Mr Hardy's words were written to mark a special occasion the 30th-anniversary edition of the "blue book". In the past three decades, globetrotters – such as those inspired by our Traveller's Guide to Round-the-World Flights (pages 14-17) – have come to rely upon this compendium of terrestrial transportation. But we must get used to life without it: the latest edition will also be the last from the company founded to provide mass mobility by rail (initially only from Leicester to Loughborough, but even Thomas Cook had to start somewhere).

Sad news, most notably, for the staff who keep track of everything that moves on land or sea to create an alphabetical odyssey from Aasiaat in Greenland (table 250, one ship a week if you're lucky) to Zyryan in Kazakhstan (table 5100, accessible overnight from Zashchita at a dawdling average speed of 30km/h). The compilers assess the intelligence and distil it a 400-page paperback – rather than the overload of information available online. Its passing is a loss for travellers seeking to make sense of the world's long and winding railroads, bus routes and ferries.

There is some good news: the European Rail Timetable is thriving, and some timetables from the Overseas book will find a new home in the sister publication.

In travel, as in life, information is power, and the web packs a mighty punch.
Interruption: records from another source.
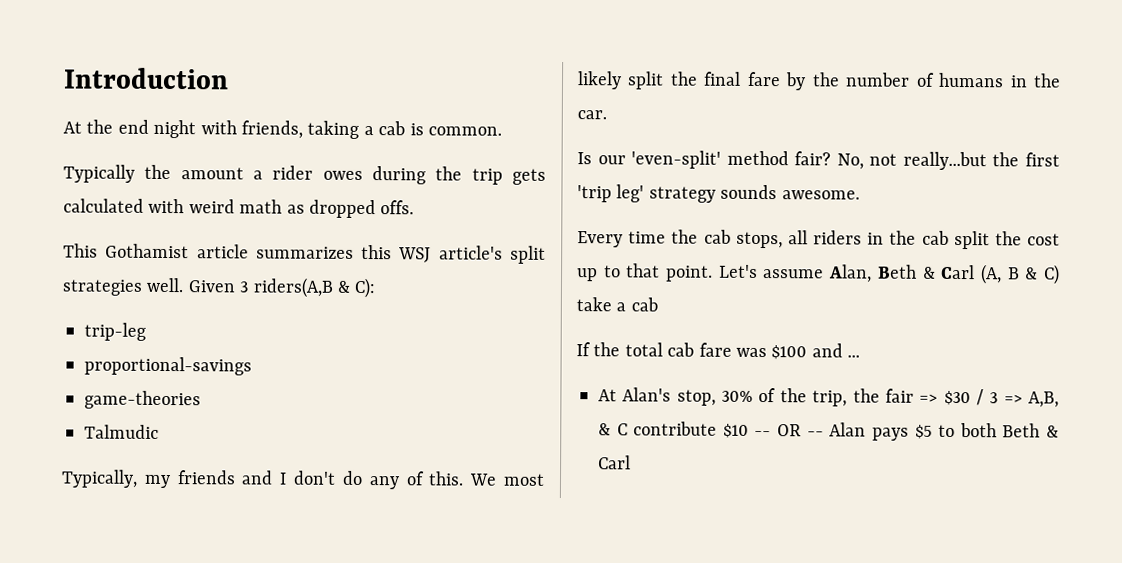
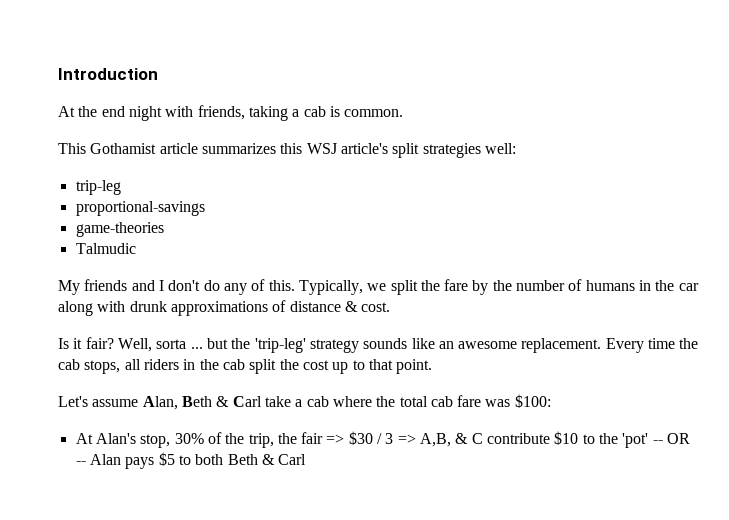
[63,164,546,185] [63,198,415,219] // Typically the amount a rider owes during the trip gets calculated with weird math as dropped offs. -> (404, 113) none
[146,277,377,299] well. Given 3 riders(A,B & C): -> [484,143,516,154] well:
[61,469,171,489] Typically, my -> [58,280,80,295] My
[469,473,545,486] [577,71,742,90] We most likely split the final -> [298,280,440,295] Typically, we split the
[577,110,607,120] [577,150,1060,171] [577,184,860,203] car. // Is our 'even-split' method fair? No, not really...but the first 'trip leg' strategy sounds awesome. // -> [678,283,699,291] [58,300,391,316] [58,337,602,353] car along with drunk approximations of distance & cost. // Is it fair? Well, sorta ... but the 'trip-leg' strategy sounds like an awesome replacement.
(714, 273) none -> (433, 366) //
[979,264,1060,285] (A, B & C) -> (262, 401) none
[576,342,591,357] // If -> [332,396,372,407] where
[771,343,861,360] $100 and ... -> [514,394,551,408] $100:
(749, 430) none -> [582,433,649,448] to the 'pot'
Many sites sing the praises of the weekly train across Cambodia from Phnom Penh to Battambang. The website for UIC, the international railways federation, even lists the senior executives of Cambodian Railways. I prefer to trust in Peter Bass, editor of the Overseas Timetable, who explains all trains are suspended because "Many metal spikes have been stolen. Trains can only run at 17km/h and are regularly derailed." The compilers note that "Phnom Penh remains one of the very few capitals of the world without buses" – a trait ascribed to a national unwillingness to walk 20 metres to a bus stop or to wait more than one minute for a bus.

Mr Bass and his team rely upon a network of correspondents who make it their business to turn up at stations great and small, armed with notebooks (or, these days, digital cameras). Their reward is not the once-a-year mention in dispatches; it is the desire to help other travellers in a more tangible manner than adding a review to an online travel site. "We have heard that the service between Wadi Halfa and Khartoum, in the Sudan, is no longer running": a wistful example of the expertise now lost.

The natural successor to the Overseas Timetable is the excellent website Seat61.com, run by the very expert and committed Mark Smith. His site even has a photograph of the locked station gates in Cambodia, with a chalked notice reading "Battambang-Phnom Penh suspend".

King Cook is dead; long live King Smith. But the best obituary is the book itself. If your description of the ideal travelling companion includes a stipulation for reliability, wisdom and humour, look no further than the final edition (price £13.99). This delicious mix of expertise and inspiration should be savoured now, then preserved for future generations of travellers who won't know how lucky we were.

Journeys you wish you had taken

While you bide your time at Grodekovo on the Sino-Russian frontier (at five hours, the longest pause I can find in the book), you can marvel at the many definitions of childhood (aged 10 in Egypt or North Korea, but height 140 centimetres or less in China), and picture yourself in Ecuador ("All trains carry passengers on the roof").

It appears that I am not alone in finding a Thomas Cook timetable stranger and more entertaining than fiction. A tribute from Nicky Gardner, the editor of Hidden Europe magazine, recalls her adventures through the shipping small print from 1980: "I learnt the schedules of the little steamer that plied the coast of Istria, and wondered whether anyone had actually ever used the MS Dmitri Shostakovich, which every three weeks set sail from Odessa for Libya." Her favourite: the one that "recorded the movements of vessels crossing the Sea of Japan".